Tony White is the director there and says it's offering its clients a second chance.
"We as a society do a great job of showing the public the downside of addiction, whether it be the crime, the injuries, the despair," White said. "What we haven't been so good at, is what recovery looks like. People do change. They can turn their lives around."
The fight is all over a proposed Recovery Kentucky drug rehabilitation and recovery facility which is set to be built right next to the Cedar Knoll neighborhood.
The organization known as Pathways says after much research, it's the best location to build the facility, which would house 100 recovering male addicts.
The residents of Cedar Knoll want nothing of it. They packed into the Fiscal Court meeting hoping commissioners and the Judge Executive would help.
"We want them to have a recovery center," Judy Nichols said, "hopefully in Boyd County somewhere. Just not in our neighborhood."

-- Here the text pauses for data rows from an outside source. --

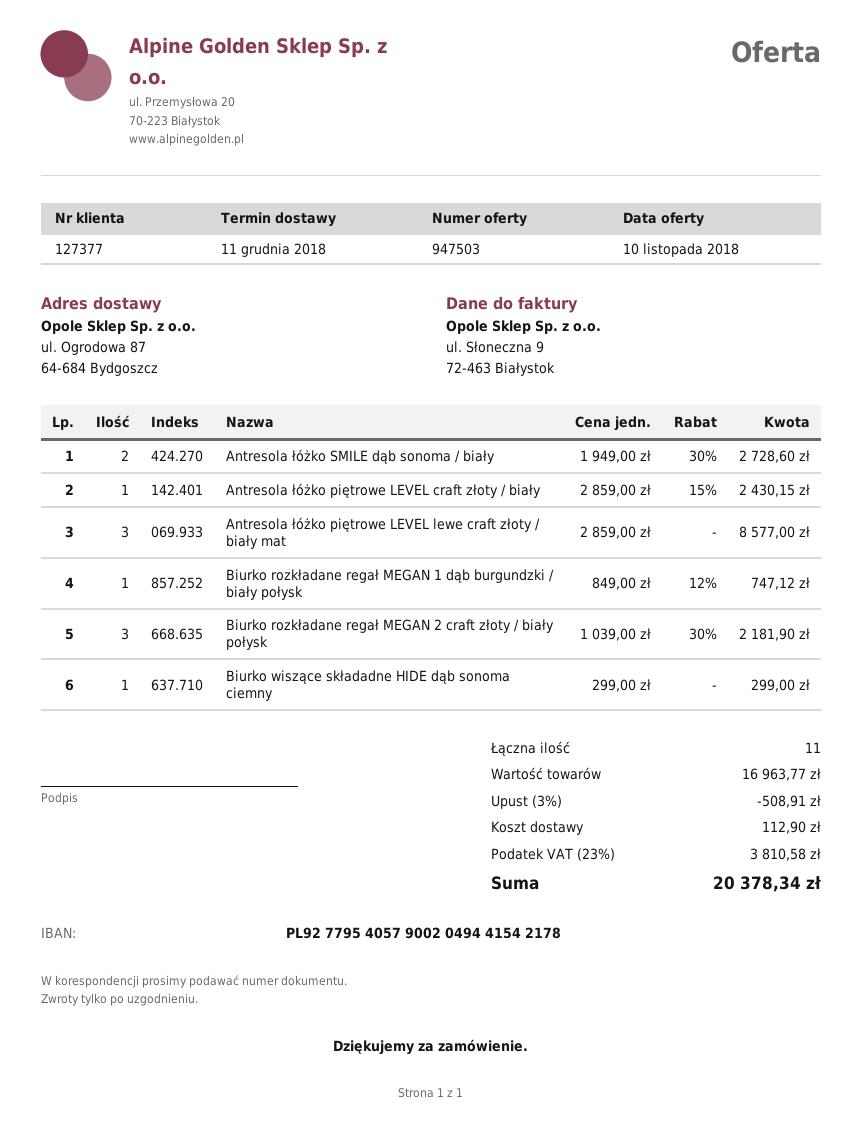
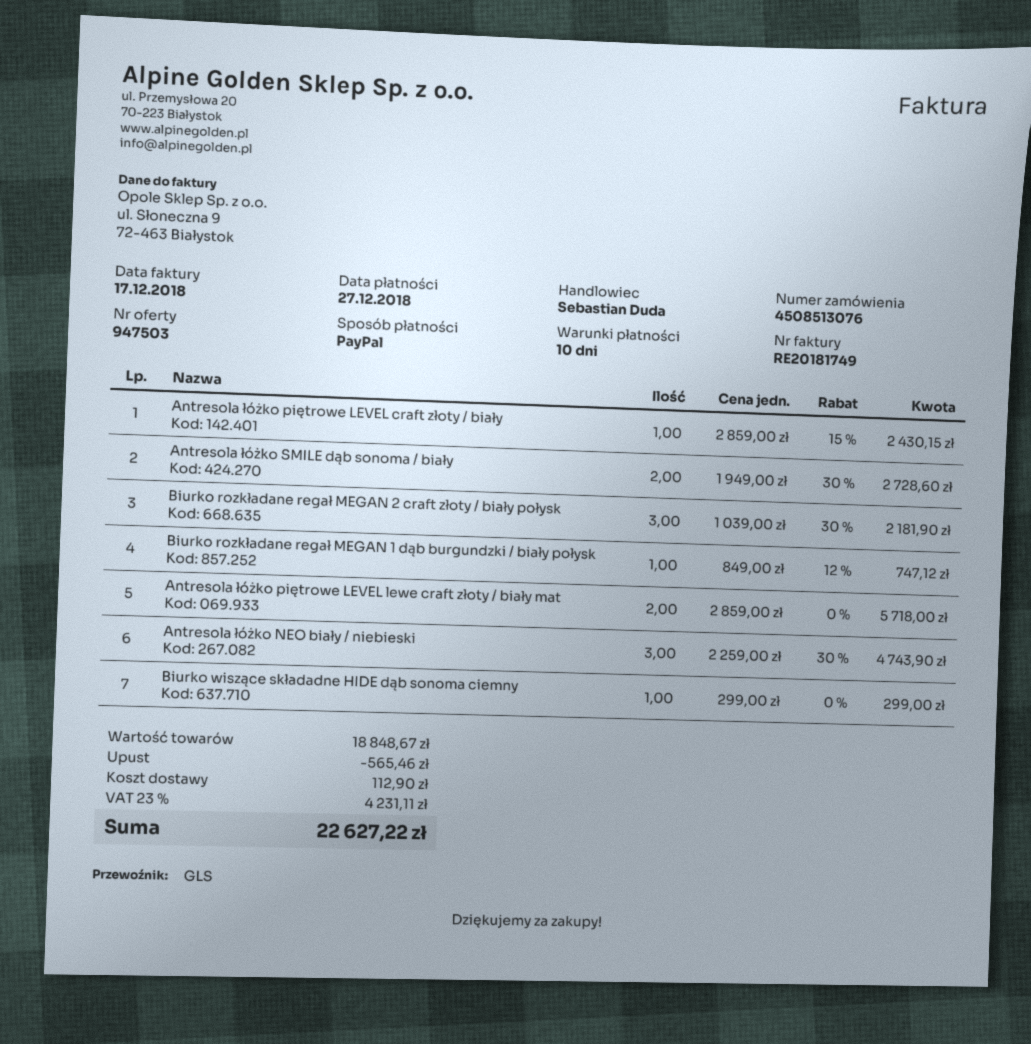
Antresola łóżko piętrowe LEVEL lewe craft złoty / biały mat: 3 x 2859.00 = 8577.00 -> 2 x 2859.00 = 5718.00
Antresola łóżko NEO biały / niebieski: none -> 3 x 2259.00 - 30% = 4743.90
subtotal: 16963.77 -> 18848.67
discount: 508.91 -> 565.46
tax: 23% = 3810.58 -> 23% = 4231.11
total: 20378.34 -> 22627.22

Nichols and other Cedar Knolls residents worry the patients at the facility will roam around their neighborhood and could potentially cause problems.
"Recovery is sometimes short lived," Nichols said. "They can relapse back into the addiction. They would do anything for that addiction. That means robbing our homes or hurting our people."
But Pathways CEO Kimberly McClanahan was disappointed by the residents' view, which she says isn't the case.
"It's frustrating," McClanahan said, "but not unexpected."
McClanahan says her organization did look at several other locations in Boyd County, but the property in Cedar Knoll was the best fit.
"Several sites were looked at," McClanahan said. "Some were bought before we could do anything about it. Some just weren't appropriate. We feel this is appropriate. This recovery model is about reintegrating these men into society."
Back at the meeting, residents pleaded with the fiscal court to intervene.
"We come with an action plan for you to show your support for the taxpayers in Cedar Knoll and every community like Cedar Knoll in this county," Nichols said.
In the end, the Fiscal Court made a motion to not sign the building permit for the facility until Pathways moves the location. Commissioners also pledged to try to block funding for the project.
However, Pathways officials, and even the Boyd County Commissioners, admit not signing the building permit won't keep the facility from being built. The plan now goes back to Pathways' board before a final decision is made.